عنوان مقاله [English]
نویسنده [English]چکیده [English]
Introduction Mapping the spatial distribution of soil taxonomic classes is important for informing soil use and management decisions. Digital soil mapping (DSM) can quantitatively predict the spatial distribution of soil taxonomic classes. DSM is the computer-assisted production of digital maps of soil type and soil properties. It typically implies use of mathematical and statistical models that combine information from soil observations with information contained in correlated variables and remote sensing images. Machine learning is a general term for a broad set of models used to discover patterns in data and to make predictions. Although machine learning is most often applied to large databases, it is an attractive tool for learning about and making spatial predictions of soil classes because knowledge about relationships between soil classes and environmental covariates is often poorly understood. Our objective was to compare multiple machine learning models (multinomial regression logistic, boosted regression trees and decision tree) for predicting soil great groups at Bam distinct in Kerman province.

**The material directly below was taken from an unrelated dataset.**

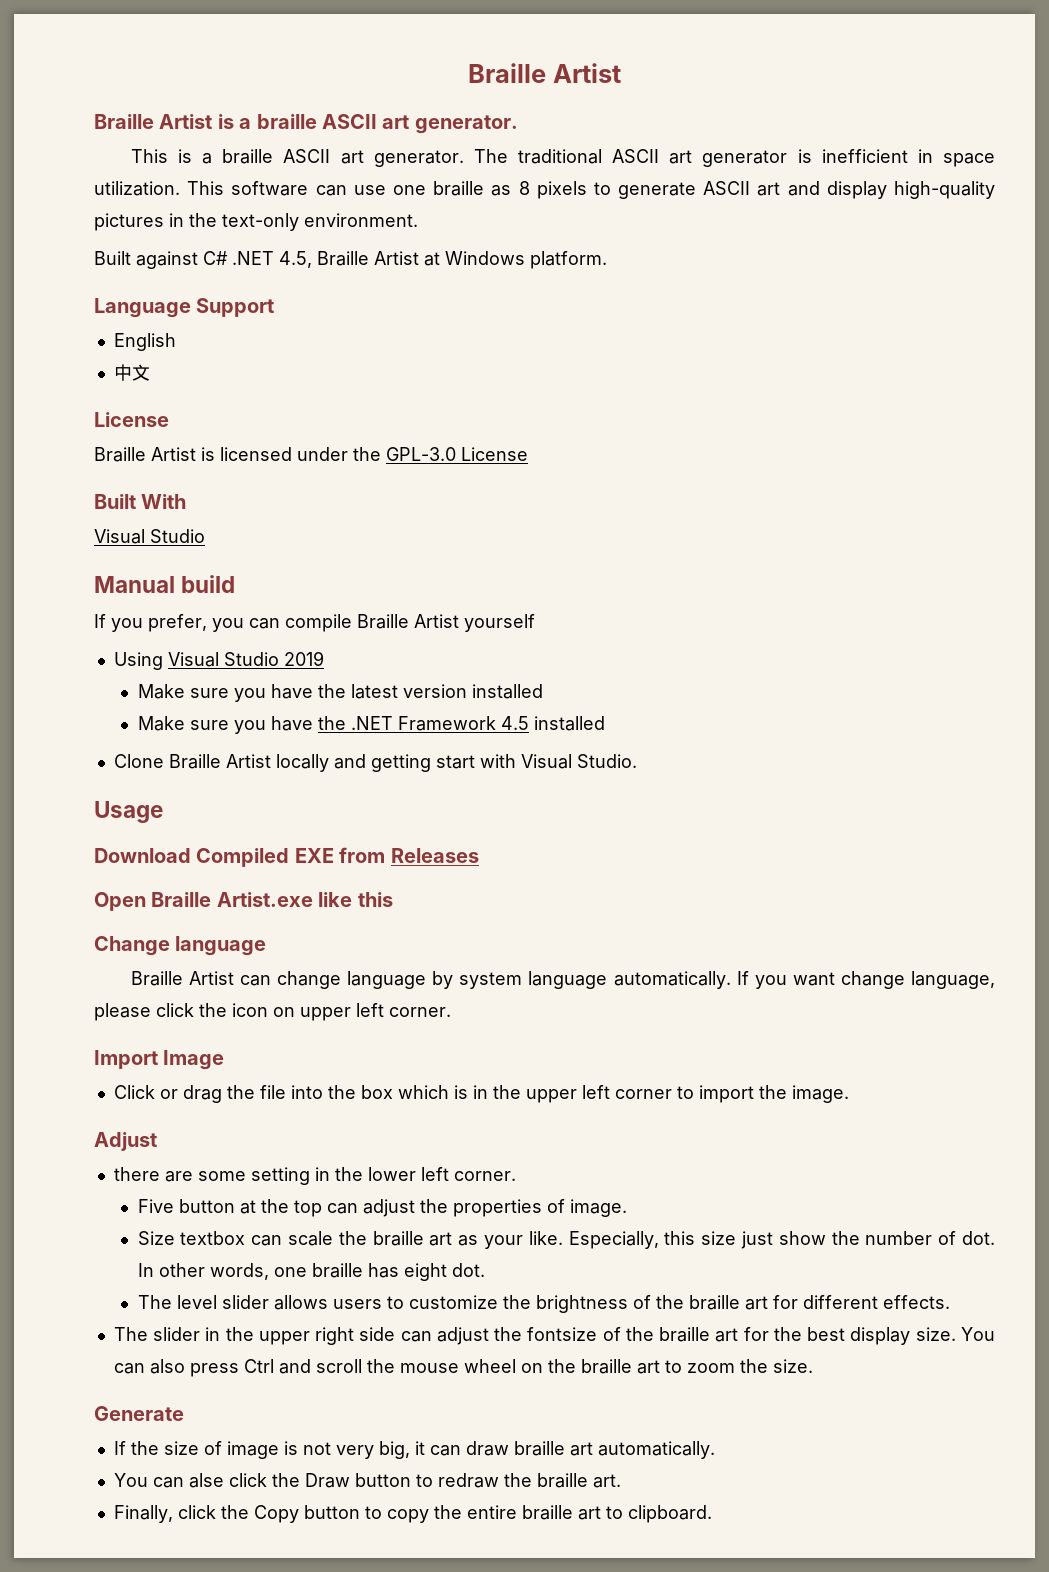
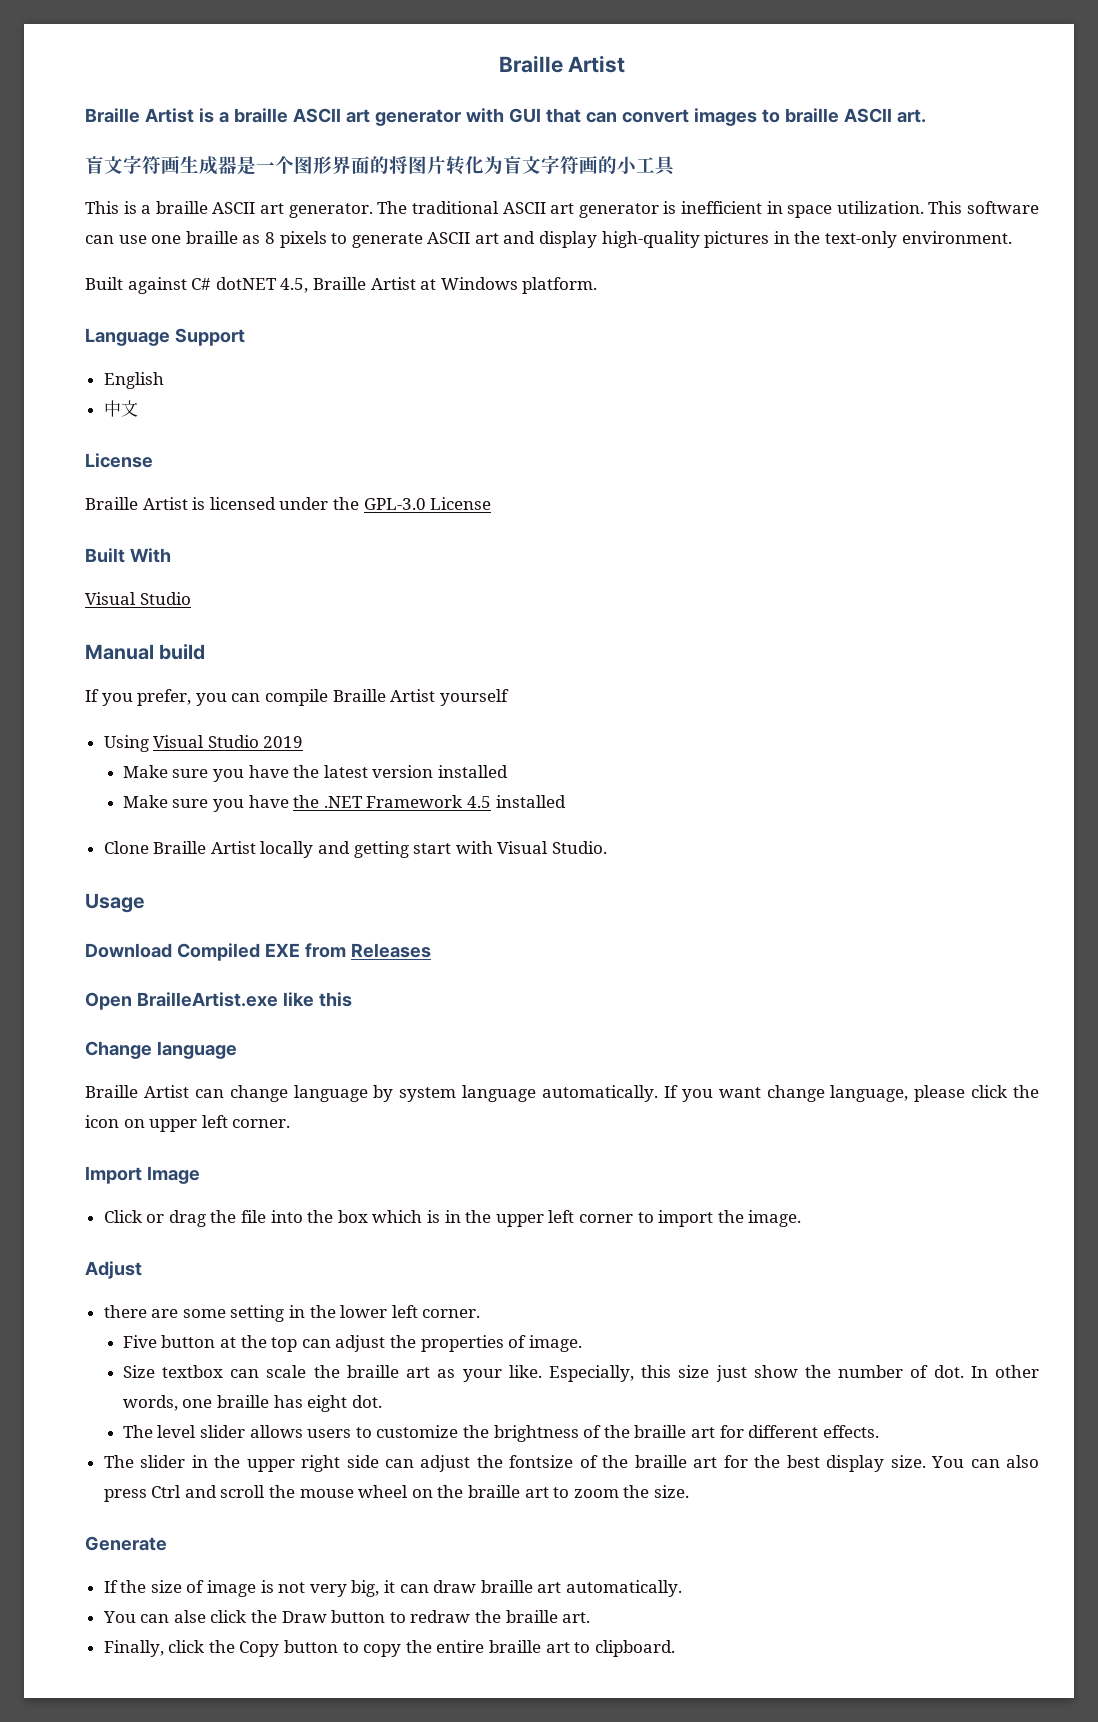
[414,115,518,134] generator. -> [374,108,926,126] [85,155,676,176] generator with GUI that can convert images to braille ASCII art. // 盲文字符画生成器是一个图形界面的将图片转化为盲文字符画的小工具
[232,251,274,265] .NET -> [215,277,277,290] dotNET
[151,892,313,907] Braille Artist.exe -> [136,992,278,1007] BrailleArtist.exe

Materials and Methods The study area, Bam district was located between 58°4΄17˝ to 58°28΄8˝ E longitudes and 28°52΄51˝ to 29°9΄29˝ N latitudes (Fig. 1), at Kerman province, (Southeastern Iran). The area is surrounded by mountains (dominantly limestone and volcanic) from northwest toward southeast with major landforms included young alluvial fans and pediment, clay flat and hills. The mean annual precipitation, temperature and potential evapotranspiration are respectively 64 mm, 23.8◦C and 3000 mm with Aridic and Hyper thermic soil moisture and temperate regimes Stratified sampling scheme were defined in 100000 hectares, and 126 soil profiles were excavated and described by Key of soil taxonomy. Our objective was to perform and compare multiple machine learning models for predicting soil taxonomic classes (great group level). The models were used in this study including, multinomial logistic regression (MLR), boosted regression trees (BRT) and decision tree (DT). We used 80/20 training/testing split (80% of the pedon observations were used for model training and 20% for model testing). Kappa index (KI), overall accuracy (OC), Brier scores (BS), User accuracy (UA) and producer accuracy (PA) were used to compare model accuracy.
Results and Discussion The profile description revealed the presence of two soil orders: Entisols and Aridisols that, subdivided in six suborders and eight great groups: Haplosalids, Haplocambids, Haplocalcids, Haplogypsids, Calcigypsids, Calciargids, Petrocalcids and Torriorthents. This testifies to the wide pedodiversity of the study area, considering that is characterized by the presence of eight soils great groups. Results showed that the geomorphology map contributed importantly to the prediction accuracy. This can be explained by the fact that the geomorphological surfaces have formed recently, or during a geological period with soil formation under conditions close to those of current processes in the arid regions. Terrain attributes and finally remote sensing indices after geomorphic surface were imported as predictors in the prediction. The best prediction result was obtained when characteristics derived from terrain, remote sensing and geomorphological processes were used together and when differentiation of geomorphological processes and overall heterogeneity identification and stratification of the study area was made. In areas where the distribution of predictors was more homogenous, the models can better understand and connect predictors and response. The spatial distribution of soils in the study area followed the distribution pattern of most geomorphological and terrain attributes. The results of model comparing indicated that decision tree was consistently the most accurate. The results of prediction accuracy of soil groups showed that the highest accuracy related Haplosalids, Calcigypsids and Petrocalcids soil great groups. The lowest of predictive quality was observed for Haplocalcids in three approaches. As a reliable and flexible approach, decision tree could be used successfully to prepare continuous digital soil maps.
Conclusion The application of decision trees for prediction of soil types could be a promising alternative. In digital soil mapping, the best prediction result was obtained when parameters derived from terrain, remote sensing and geomorphological processes were used together and when differentiation of geomorphological processes and overall heterogeneity identification and stratification of the study area was made. In areas where the distribution of predictors was more homogenous, the models can better understand and connect predictors and response. Altogether, an extended digital terrain analysis approach and clear description of geomorphological, geological and pedological processes could be a promising key technology in future soil mapping.